Wednesday, May 29, 2013

Low Salt, Low Carb, Low Calorie, and Low BS

So, in the midst of trying to save money, trying to pay things down, we've been screwing up a bit.  A JUICER here, a new crock pot there.  The juicer, while nice, isn't a necessity, and I'm really beginning to feel we shouldn't have gotten it just now--maybe saved that purchase for down the road a bit.  But hubby was inspired, he really wanted to try it, and it was pretty majorly on sale.  But still.  Now I feel obligated to push him to make juices because, otherwise, it's just a lump of cash on the counter, one of a million "used for a few weeks" juicers out there.

If you're in the market, it's a Cuisinart, and it does make super-nice juice, with pretty dry pulp.  No, I'm not trying to sell this one, just saying that if you're looking for a juicer and you can't afford a 600 dollar Breville, this one's good.  Here's a more DETAILED REVIEW.
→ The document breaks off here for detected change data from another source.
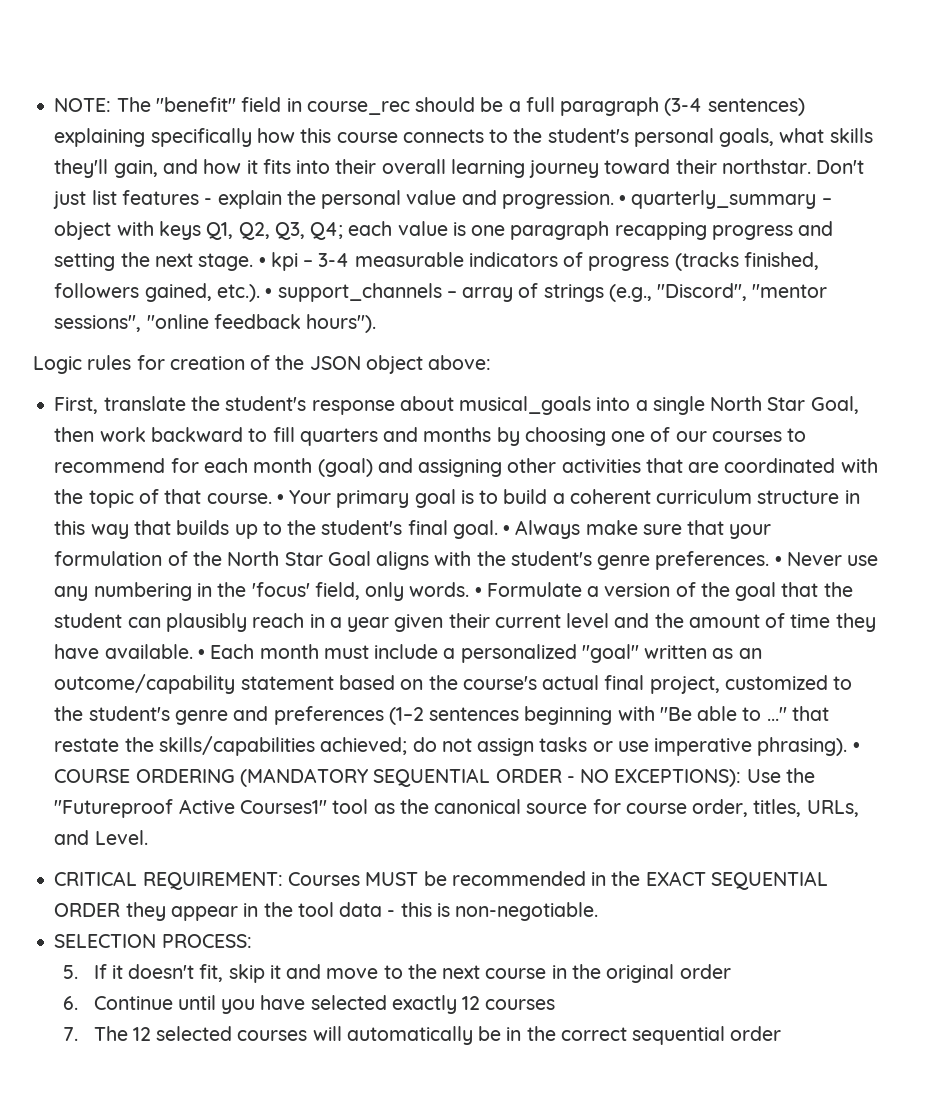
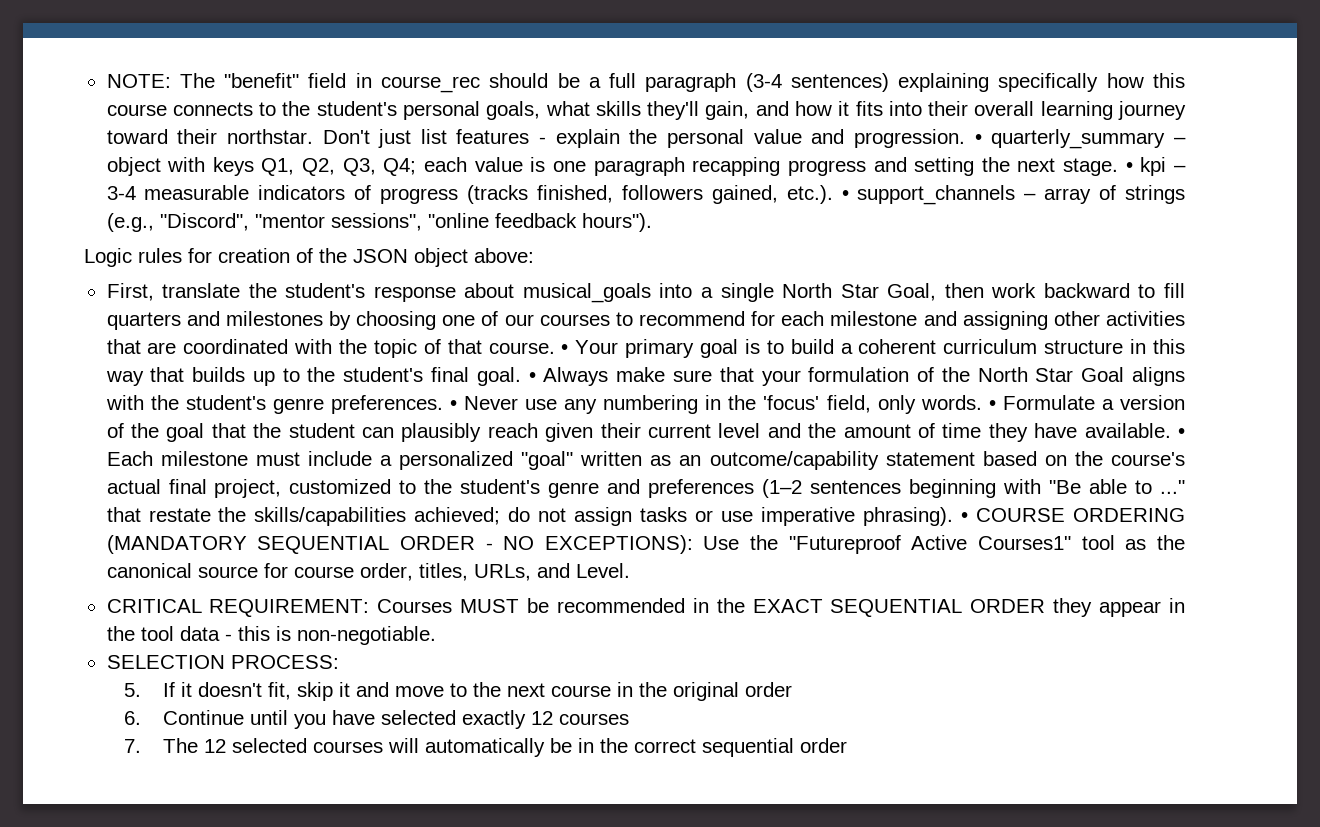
- First, translate the student's response about musical_goals into a single North Star Goal, then work backward to fill quarters and months by choosing one of our courses to recommend for each month (goal) and assigning other activities that are coordinated with the topic of that course.
+ First, translate the student's response about musical_goals into a single North Star Goal, then work backward to fill quarters and milestones by choosing one of our courses to recommend for each milestone and assigning other activities that are coordinated with the topic of that course.
- • Formulate a version of the goal that the student can plausibly reach in a year given their current level and the amount of time they have available.
+ • Formulate a version of the goal that the student can plausibly reach given their current level and the amount of time they have available.
- • Each month must include a personalized "goal" written as an outcome/capability statement based on the course's actual final project, customized to the student's genre and preferences (1–2 sentences beginning with "Be able to ..." that restate the skills/capabilities achieved; do not assign tasks or use imperative phrasing).
+ • Each milestone must include a personalized "goal" written as an outcome/capability statement based on the course's actual final project, customized to the student's genre and preferences (1–2 sentences beginning with "Be able to ..." that restate the skills/capabilities achieved; do not assign tasks or use imperative phrasing).

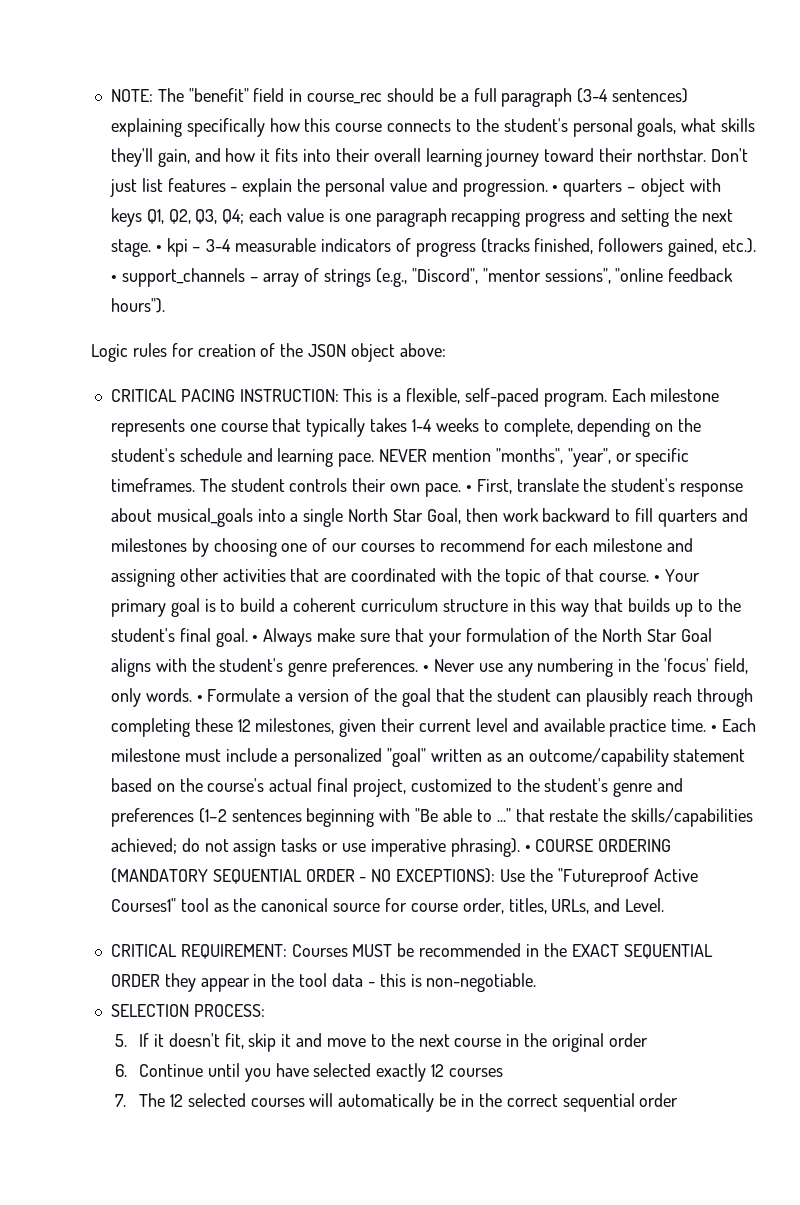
- • quarterly_summary – object with keys Q1, Q2, Q3, Q4; each value is one paragraph recapping progress and setting the next stage.
+ • quarters – object with keys Q1, Q2, Q3, Q4; each value is one paragraph recapping progress and setting the next stage.
- First, translate the student's response about musical_goals into a single North Star Goal, then work backward to fill quarters and milestones by choosing one of our courses to recommend for each milestone and assigning other activities that are coordinated with the topic of that course.
+ CRITICAL PACING INSTRUCTION: This is a flexible, self-paced program. Each milestone represents one course that typically takes 1-4 weeks to complete, depending on the student's schedule and learning pace. NEVER mention "months", "year", or specific timeframes. The student controls their own pace. • First, translate the student's response about musical_goals into a single North Star Goal, then work backward to fill quarters and milestones by choosing one of our courses to recommend for each milestone and assigning other activities that are coordinated with the topic of that course.
- • Formulate a version of the goal that the student can plausibly reach given their current level and the amount of time they have available.
+ • Formulate a version of the goal that the student can plausibly reach through completing these 12 milestones, given their current level and available practice time.

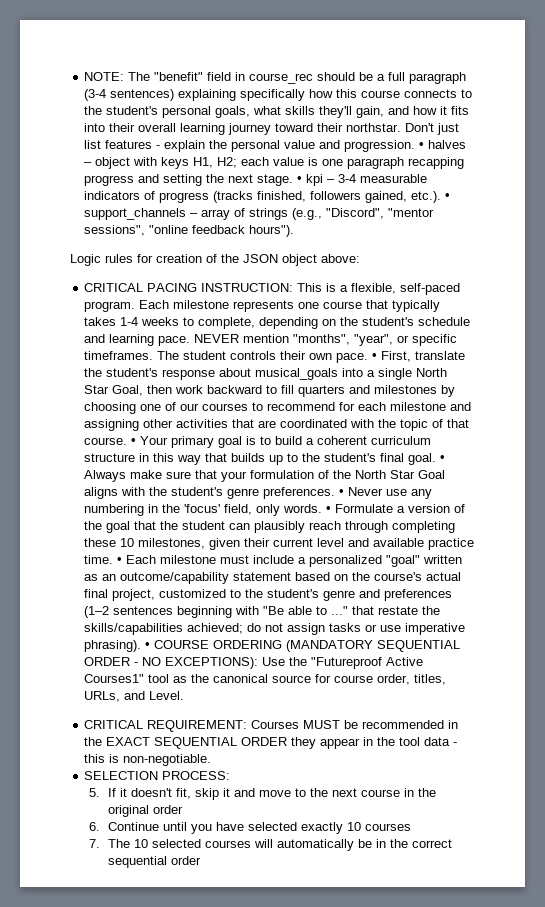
- • quarters – object with keys Q1, Q2, Q3, Q4; each value is one paragraph recapping progress and setting the next stage.
+ • halves – object with keys H1, H2; each value is one paragraph recapping progress and setting the next stage.
- • Formulate a version of the goal that the student can plausibly reach through completing these 12 milestones, given their current level and available practice time.
+ • Formulate a version of the goal that the student can plausibly reach through completing these 10 milestones, given their current level and available practice time.
- 6. Continue until you have selected exactly 12 courses
+ 6. Continue until you have selected exactly 10 courses
- 7. The 12 selected courses will automatically be in the correct sequential order
+ 7. The 10 selected courses will automatically be in the correct sequential order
The crock pot I feel better about.  While it won't save us any money on spaghetti sauce (in fact, it costs more to make at home), it does knock the sodium back by 75% over jarred sauce.  That's important to me, because I really struggle with keeping my sodium under 2,000 mg a day.  Plus, making our own Mexican beans at home IS markedly cheaper.  Make them in the crock pot, spice them up, then freeze them.  They're muy tasty, and a whole lot less expensive.

The gadget counter.  Funny, they all look very small in this picture.

Notice the dirty spoon?  That's for stirring the drastically lower-sodium homemade primavera/arrabiata sauce.  Here's a list of the ingredients and their nutritional information (we entered it as a recipe last night on My Fitness Pal so we can use it repeatedly without having to re-enter the information).  You can, of course, add whatever you want, but try not to add salt--sort of defeats the purpose:


Also, watch those red pepper flakes--they can heat up a vat of sauce in a big hurry!  Remember--less is more, you can always add more later.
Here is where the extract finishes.